DISCUSSION Plaintiff Shepard contends that the defendants have repeatedly violated his constitutional rights, asserting that he has been denied adequate medical treatment for a number of medical conditions from which he purportedly suffers. Specifically, plaintiff Shepard contends that despite many requests, the defendants have refused to provide him with adequate treatment for, inter alia, hernia, lower-back pain, ankle pain, and stomach pain. In support of their motions seeking summary judgment, the defendants have submitted several documents including affidavits, copies of plaintiff Shepard's grievances, medical treatment requests, and medical treatment records. These materials clearly indicate that plaintiff Shepard was seen and provided with medical treatment for his medical conditions on at least eighteen (18) occasions. In his response to the defendants' motions seeking summary judgment, plaintiff Shepard essentially restates the allegations contained in his original Complaint. What plaintiff Shepard does not do, however, is provide any evidence, medical or otherwise, which actually contests the documentary evidence verified by the defendants; this evidence demonstrates that he was given prompt and appropriate treatment for his alleged pain and other medical complaints.

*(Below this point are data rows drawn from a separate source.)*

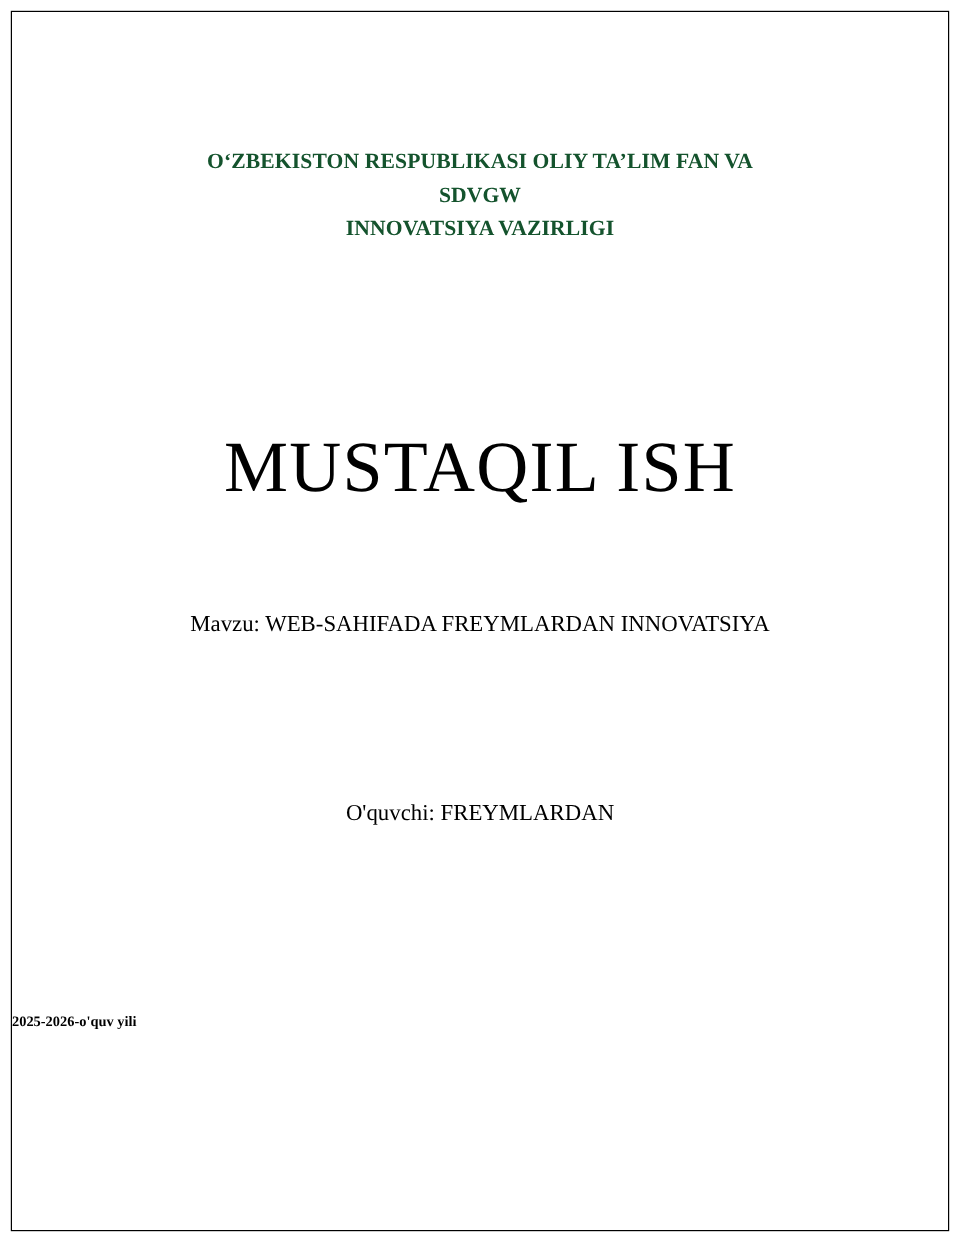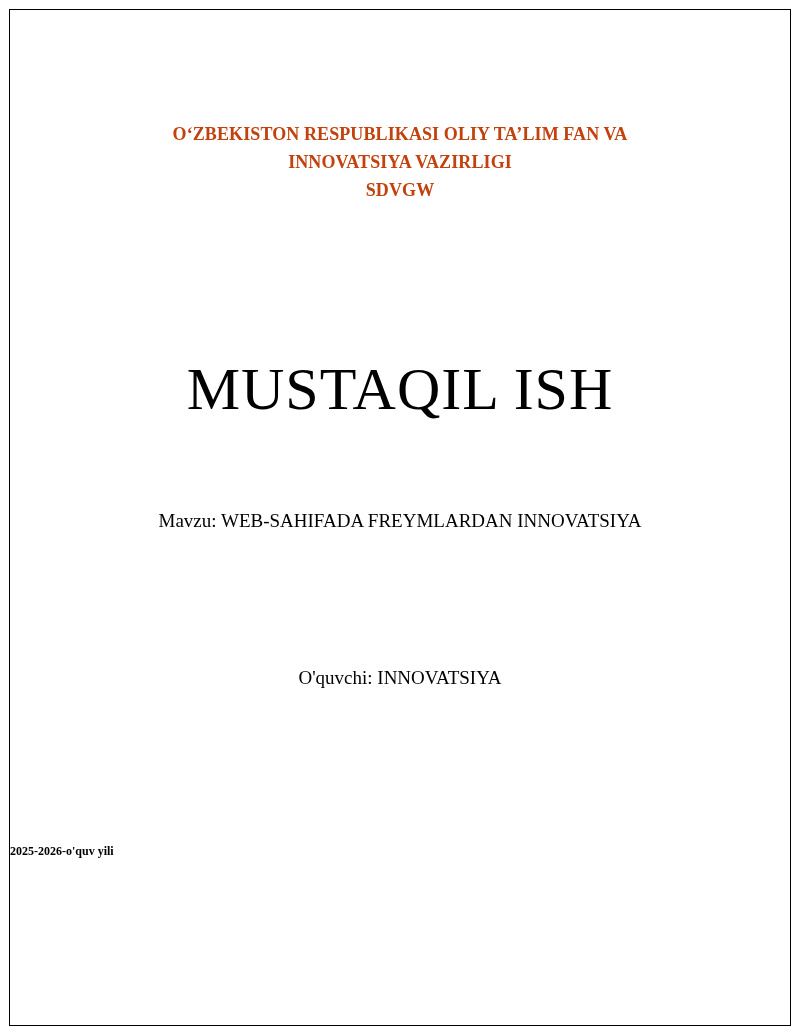"O‘ZBEKISTON RESPUBLIKASI OLIY TA’LIM FAN" .ministry { color: #c2410c -> #14532d }
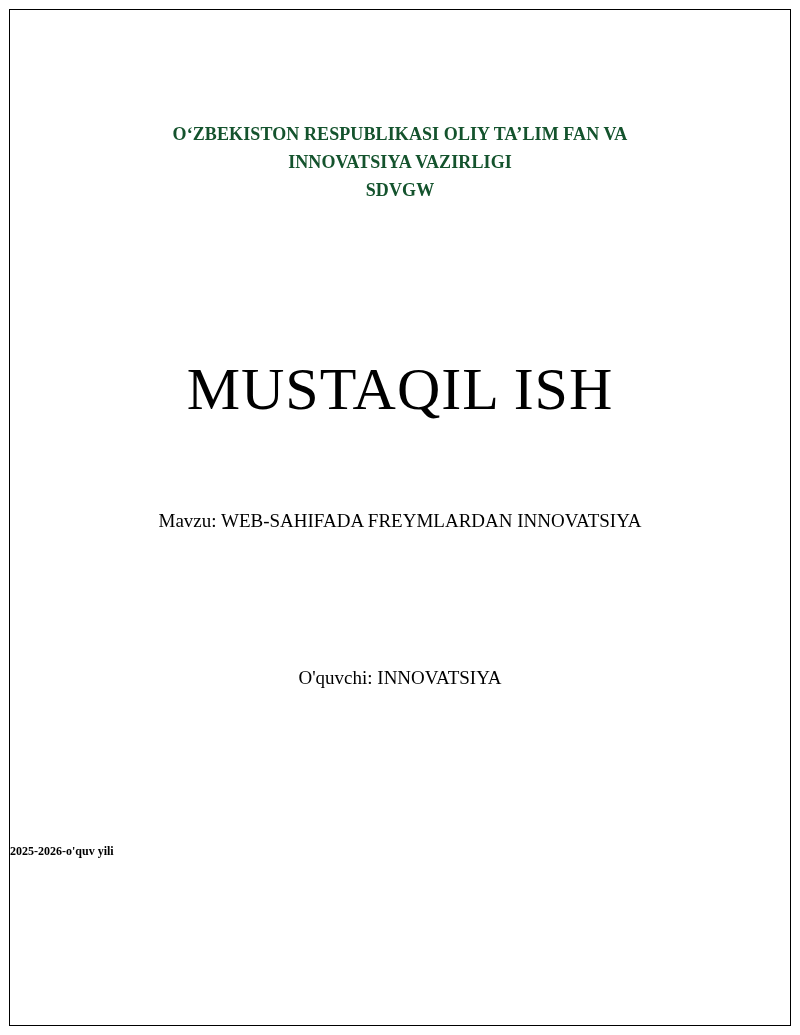"INNOVATSIYA VAZIRLIGI" span.line { order: before "SDVGW" -> after "SDVGW" }
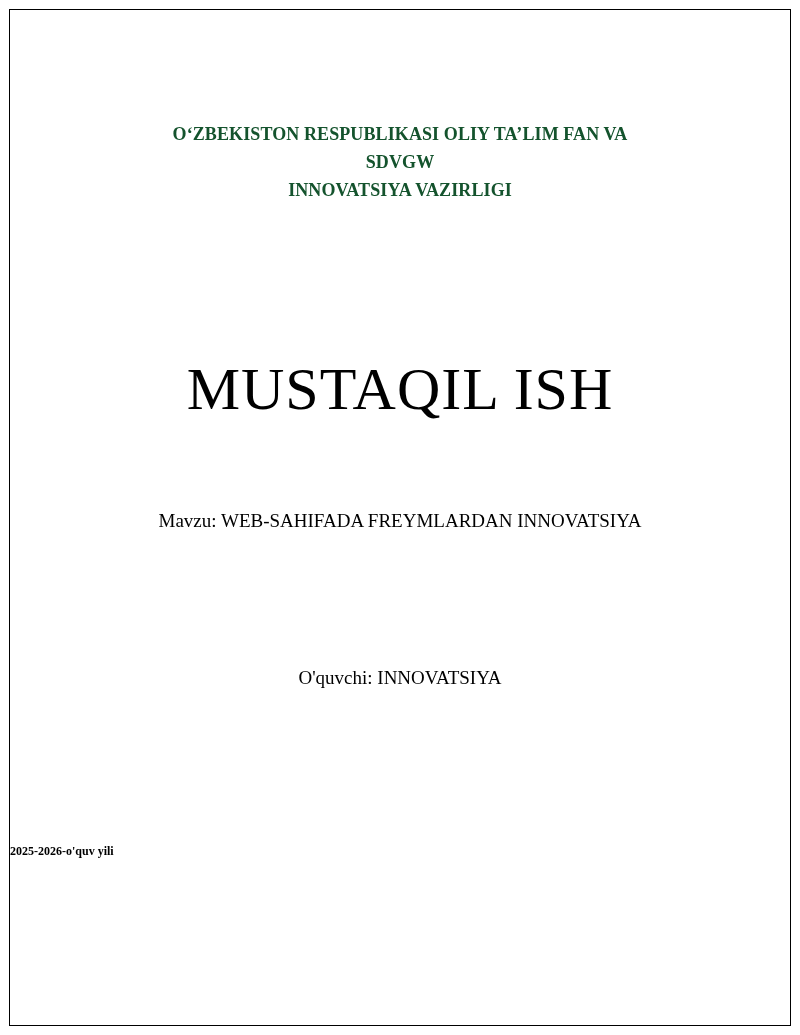"O'quvchi: INNOVATSIYA" div.student { text: INNOVATSIYA -> FREYMLARDAN }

As such, and in view of the fact that plaintiff Shepard has provided nothing of substance to rebut the defendants' showing, the undersigned finds that the plaintiff has failed to meet his burden on summary judgment. Concluding that the defendants are entitled to judgment as a matter of law, IT IS RECOMMENDED that the defendants' motions seeking summary judgment (Tabs #72 and #74) be GRANTED. Pursuant to 28 U.S.C. §636(b)(1), the parties may serve and file written objections to this RECOMMENDATION with the district judge to whom this case is assigned WITHIN TEN (10) DAYS after being served with a copy thereof. SO RECOMMENDED, this 4th day of AUGUST, 2009.